Architizer News
Seattle Architects Design First U.S. Office Building Without A Carbon Footprint, Break The Law While Doing So
January 22, 2013
When the Bullitt Center opens in Seattle in April, this all-renewables net-zero powerhouse designed by Miller Hull will be able to sustain itself rain and shine. With solar arrays, aggressive rainwater collection, and composting toilets, the new headquarters for the Bullitt Foundation—which supports sustainable development in the Pacific Northwest—will be on track to meet the Living Building Challenge. As the most stringent green standard around, the challenge requires 100 percent in everything that counts: namely, 100 percent of energy needs met with on-site renewables, 100 percent of water supplied by on-site rainwater collection, and on-site waste management. But if the architects succeed, they may run afoul of the law. Read more!

Miller Hull designed the Bullitt Center’s structure for a 250-year life span, using concrete, steel, and FSC-certified heavy timber.
“If you really want to build a green building today in any city in the United States, you’ll find yourself in violation of maybe two dozen regulations and laws,” Bullitt Foundation president Denis Hayes quips in a video about the building. In Washington, it’s illegal to take what is arguably Seattle’s most abundant renewable resource—rain—and filter it for drinking. The Bullitt Center will use its treated rainwater for graywater until that law changes, at which point the building’s cistern would begin pumping collected rainwater through a green roof and into an ultraviolet filtration system for disinfecting, then finally to sinks, water fountains, and about a hundred Klean Kanteens.

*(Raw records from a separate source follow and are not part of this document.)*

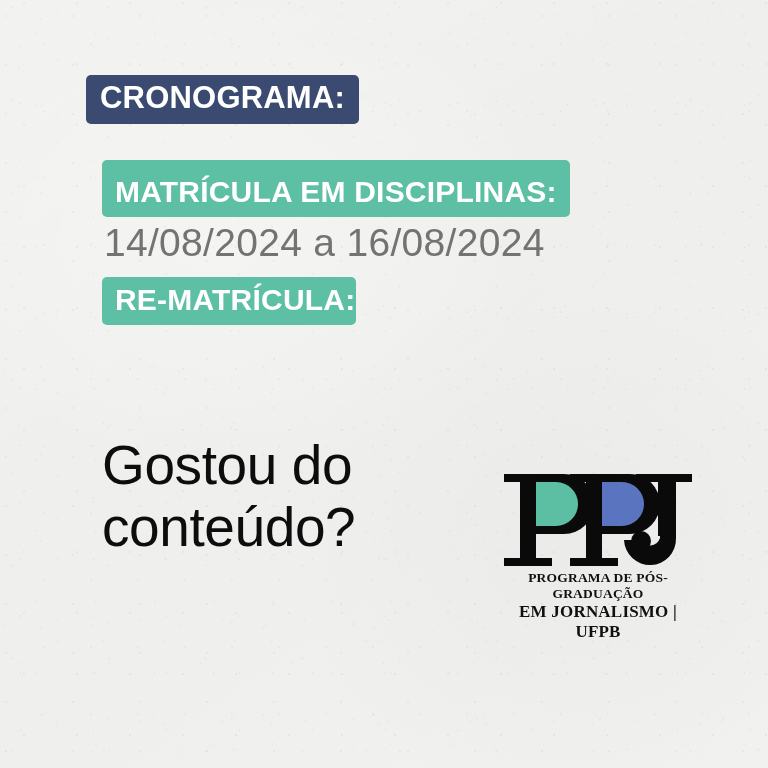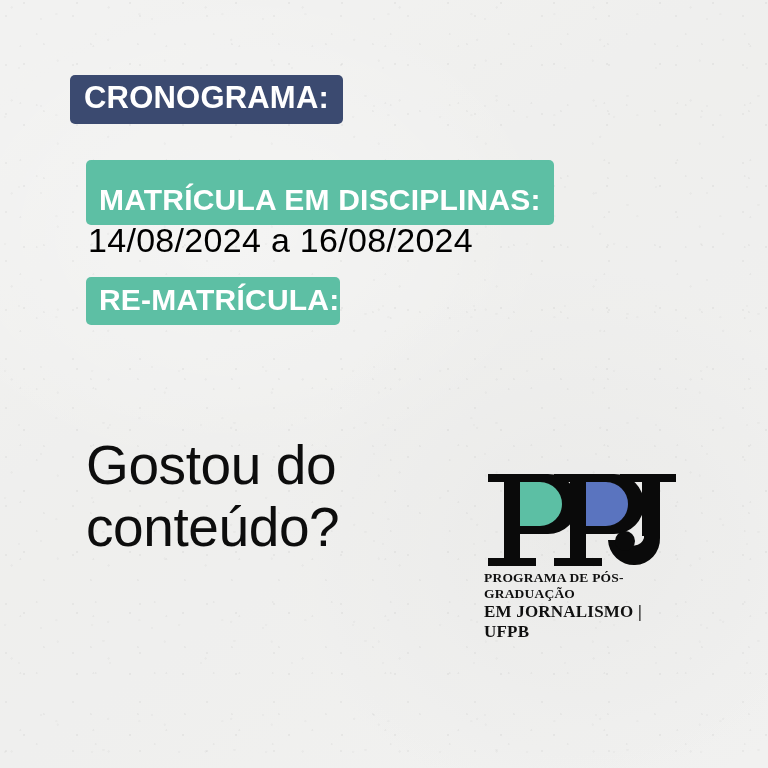"CRONOGRAMA:" .content { margin-left: none -> 16px }
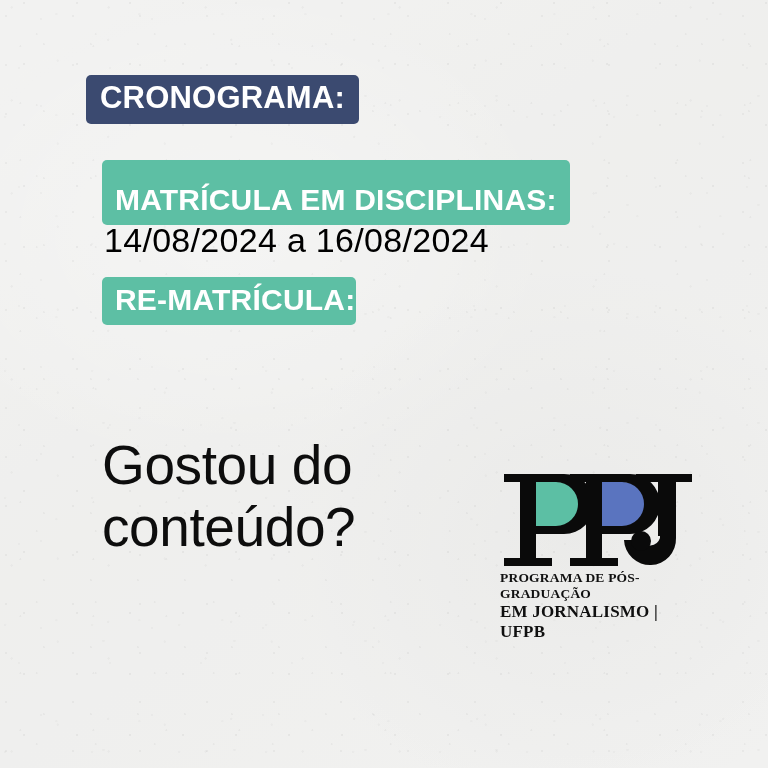"MATRÍCULA EM DISCIPLINAS:" #badge-matricula { padding: 24px 13px 9px 13px -> 16px 13px 9px 13px }
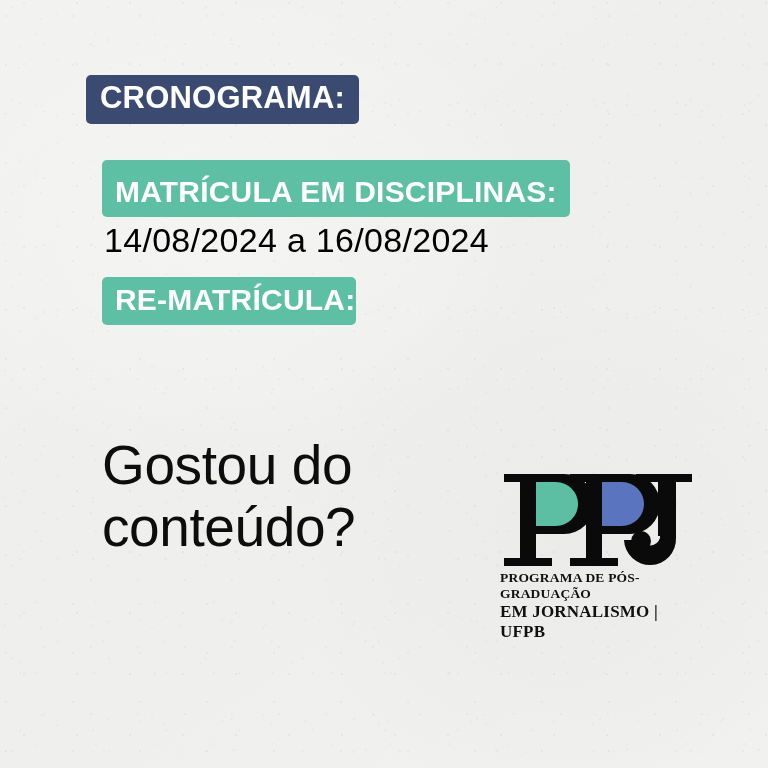"14/08/2024 a 16/08/2024" .date-line { color: #000000 -> #737373; font-size: 34px -> 39px }
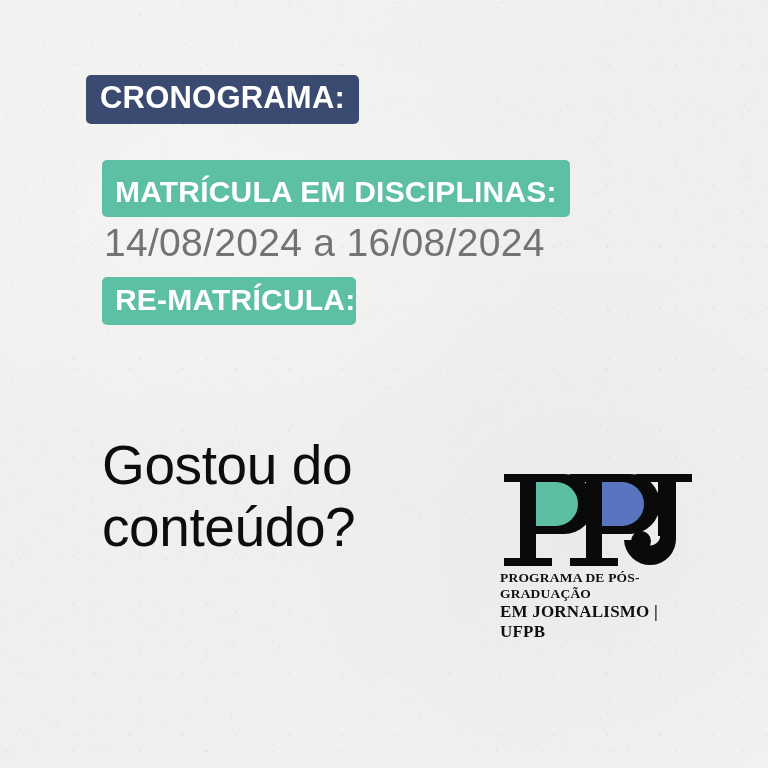"PROGRAMA DE PÓS-GRADUAÇÃO" .logo-caption { text-align: none -> center }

In addition to serving as the foundation’s headquarters, the Bullitt Center will lease space to other green initiatives, including the University of Washington Integrated Design Lab and the International Living Future Institute, which administers the Living Building Challenge.
To power a six-story, 52,000-square-foot project with only rooftop PVs, the architects had to bring the building’s energy needs down to what the solar arrays can produce: about 230,000 kilowatt-hours per year. They maximized the glazing on the north and south sides to capture the most light and boosted performance with mechanized features like automated retractable blinds to block glare and heat gain, as well as windows that automatically open and close to optimize natural ventilation. But the building will rely on occupants to watch their behavior, too. Tenants will have an energy budget and keep track of plug loads and other metrics through a central dashboard that will be accessible online. In one clever power-saving move, the architects added an “irresistible staircase”—an outside firestair that doubles as a vertical promenade with the building’s best views—to give those chronic single-floor elevator riders a reason to hoof it instead.

“Our whole purpose is to be an instrument of change, ” Hayes adds, “and to use this building not just to influence developers and architects, but also the bankers who finance all of these things, the city governments that set up the codes that make living buildings illegal almost every place in the world—all of the people who are involved in making these kinds of decisions.”